Damon si lasciò cadere accanto a lei, appoggiandole la testa sul seno. — No, ma non sono più abituato a questo lavoro: e ce n’è tanto bisogno, un bisogno terribile! Elli… — Si rialzò a sedere, fissandola. — Sono tanti, su Darkover, che muoiono quando non dovrebbero morire: soffrono, rimangono invalidi, muoiono per lesioni di poco conto. Non dovrebbe essere così. Noi non abbiamo l’assistenza medica che hanno i terrestri, a quanto dice Andrew. Ma ci sono tante cose che un uomo o una donna possono guarire per mezzo di una matrice. Eppure, perché i sofferenti vengono trasportati ad Arilinn o Neskaya o Dalereuth o Hali, per essere curati in quelle Torri? Cosa importa, ai cerchi delle matrici delle grandi Torri, se un povero contadino muore congelato, o se un cacciatore viene ferito da una belva o preso a calci da un oudrakhi ?

— Ecco — disse Ellemir, sconcertata, cercando di seguire la sua veemenza. — Nelle Torri hanno altre cose da fare. Cose importanti. Le comunicazioni. E… e le ricerche minerarie, e tutto il resto. Non hanno tempo per occuparsi dei feriti e degli infortunati.

— È vero. Ma ascolta, Elli: in tutto Darkover ci sono uomini come Dezi e donne come Callista e come te. Donne e uomini che non possono, non vogliono trascorrere la vita in una Torre, lontano dalla normale esistenza dell’umanità. Ma potrebbero fare tutte queste cose. — Damon si riabbandonò sul letto accanto a Ellemir: era più stanco che dopo qualunque battaglia combattuta alla testa delle Guardie. — Non è necessario essere un Comyn o avere facoltà straordinarie, per far questo. Chiunque possieda un po’ di laran potrebbe imparare, per aiutare e per guarire, e nessuno lo fa!

— Ma Damon — osservò lei, in tono ragionevole, — ho sempre sentito dire (me l’ha detto Callista) che è pericoloso usare quei poteri fuori dalle Torri.

— Sciocchezze! — esclamò Damon. — Sei tanto superstiziosa, Elli? Tu stessa sei stata in contatto con Callista. Ti sembra tanto pericoloso?

— No — ripose lei, inquieta. — Ma durante le epoche del caos sono state fatte molte cose terribili con i grandi schermi delle matrici, armi tremende: forme di fuoco, e creature di vento che abbattevano castelli e mura, e esseri venuti da altre dimensioni che dilagavano su tutte le terre… E a quei tempi hanno stabilito che tutto il lavoro con le matrici doveva essere compiuto esclusivamente nelle Torri, e con adeguate protezioni.

— Ma quel tempo è passato, Ellemir, e quasi tutte quelle armi enormi, illegali, sono state distrutte durante le epoche del caos, o sotto il regno di Varzil il Buono. Credi davvero che perché ho guarito i piedi congelati di quattro uomini e ho reso loro la possibilità di usarli sarei capace di scatenare una forma di fuoco nelle foreste o di evocare un essere delle grotte per annientare le messi?

— No, no, naturalmente. — Ellemir si levò a sedere, tendendogli le braccia. — Sdraiati e riposa, caro, sei così stanco.

Damon lasciò che lei l’aiutasse a svestirsi, e si adagiò al suo fianco; ma continuò a parlare, fissando ostinatamente l’oscurità.

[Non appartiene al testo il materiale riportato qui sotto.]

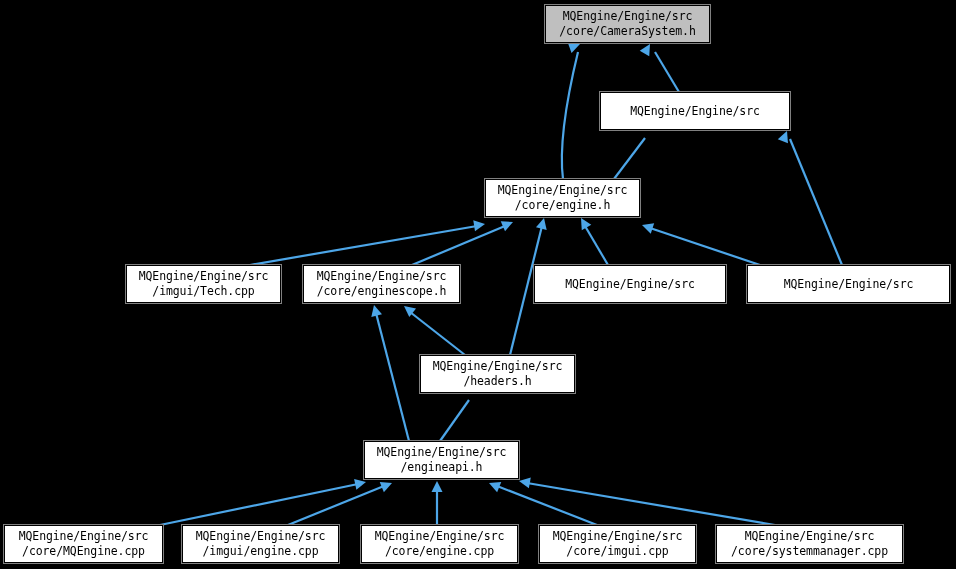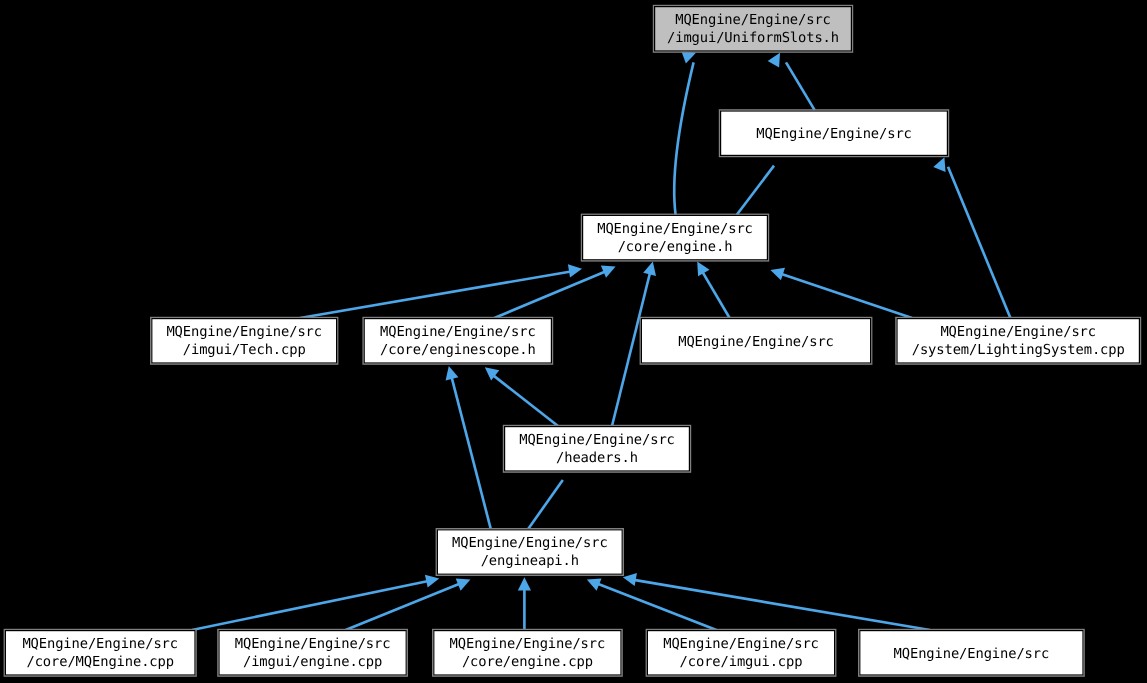--- a/index.html
+++ b/index.html
@@ -125,7 +125,7 @@
   <div id="node-layer">
       <div class="node focus" style="left: 545px; top: 5px; width: 165px; height: 38px; background: rgb(191, 191, 191); color: rgb(0, 0, 0);">
         <span class="line1">MQEngine/Engine/src</span>
-        <span class="line2">/imgui/UniformSlots.h</span>
+        <span class="line2">/core/CameraSystem.h</span>
       </div>
       <div class="node" style="left: 600px; top: 92px; width: 190px; height: 38px; background: rgb(255, 255, 255); color: rgb(0, 0, 0);">
         <span class="line1">MQEngine/Engine/src</span>

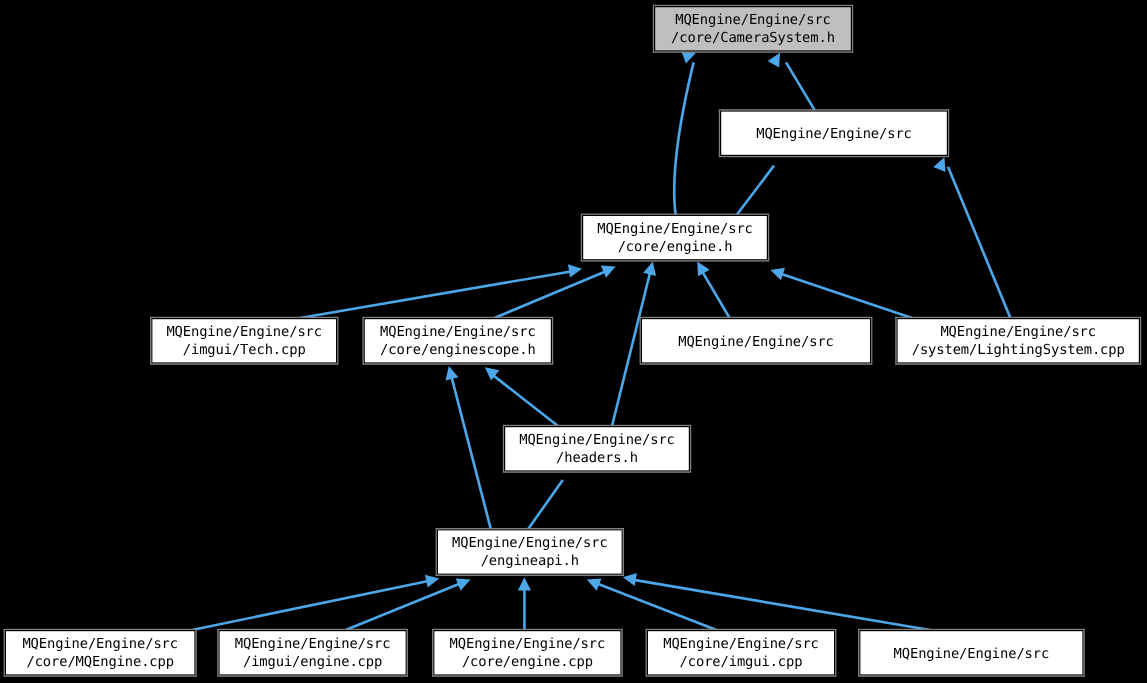--- a/index.html
+++ b/index.html
@@ -147,7 +147,6 @@
       </div>
       <div class="node" style="left: 747px; top: 265px; width: 203px; height: 38px; background: rgb(255, 255, 255); color: rgb(0, 0, 0);">
         <span class="line1">MQEngine/Engine/src</span>
-        <span class="line2">/system/LightingSystem.cpp</span>
       </div>
       <div class="node" style="left: 420px; top: 355px; width: 155px; height: 38px; background: rgb(255, 255, 255); color: rgb(0, 0, 0);">
         <span class="line1">MQEngine/Engine/src</span>

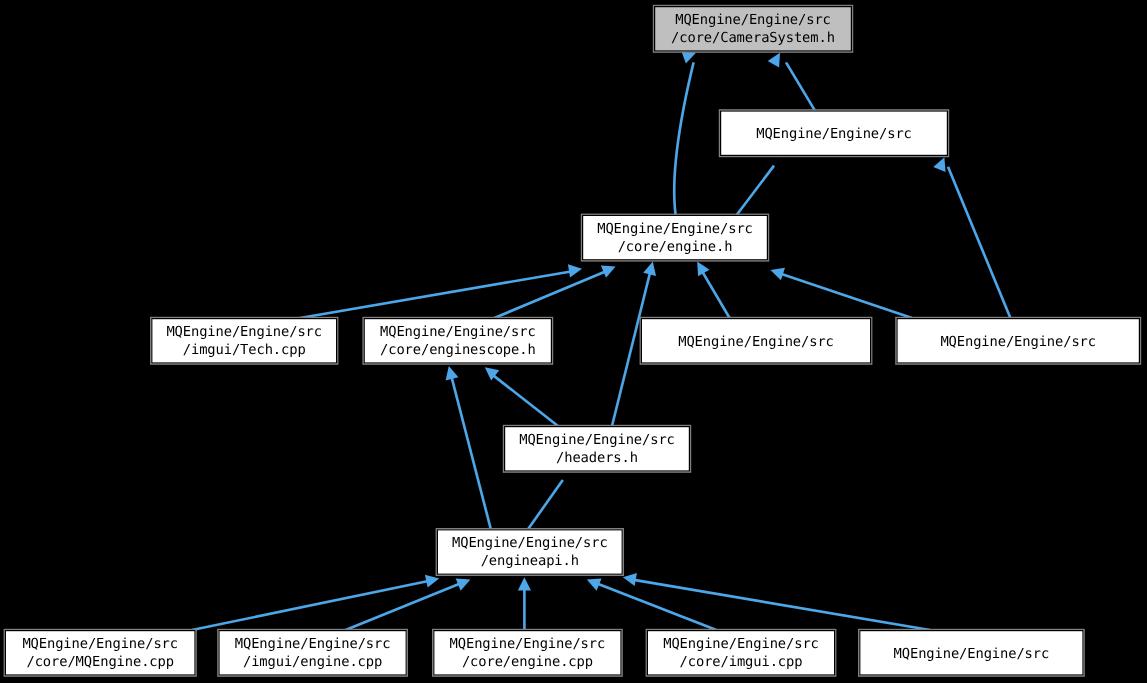--- a/index.html
+++ b/index.html
@@ -174,6 +174,7 @@
       </div>
       <div class="node" style="left: 716px; top: 525px; width: 187px; height: 38px; background: rgb(255, 255, 255); color: rgb(0, 0, 0);">
         <span class="line1">MQEngine/Engine/src</span>
+        <span class="line2">/core/systemmanager.cpp</span>
       </div>
     </div>
 </div>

— Elli, il modo in cui usiamo i telepati, qui su Darkover, è sbagliato. Devono vivere in clausura per tutta la vita nelle Torri, diventando quasi inumani (sai che per poco non mi ha distrutto, il vedermi allontanato da Arilinn), oppure devono rinunciare a tutto ciò che hanno imparato. Come Callista… Che Evanda abbia pietà di lei — aggiunse: un barlume della sua coscienza era ancora in collegamento con Andrew, che stava guardando Callista addormentata, il cui volto recava tuttora tracce di lacrime. — Lei ha dovuto rinunciare a tutto quello che aveva appreso, a tutto ciò che aveva fatto. Adesso ha paura di fare qualunque altra cosa. Dovrebbe esserci un modo, Elli, dovrebbe esserci un modo!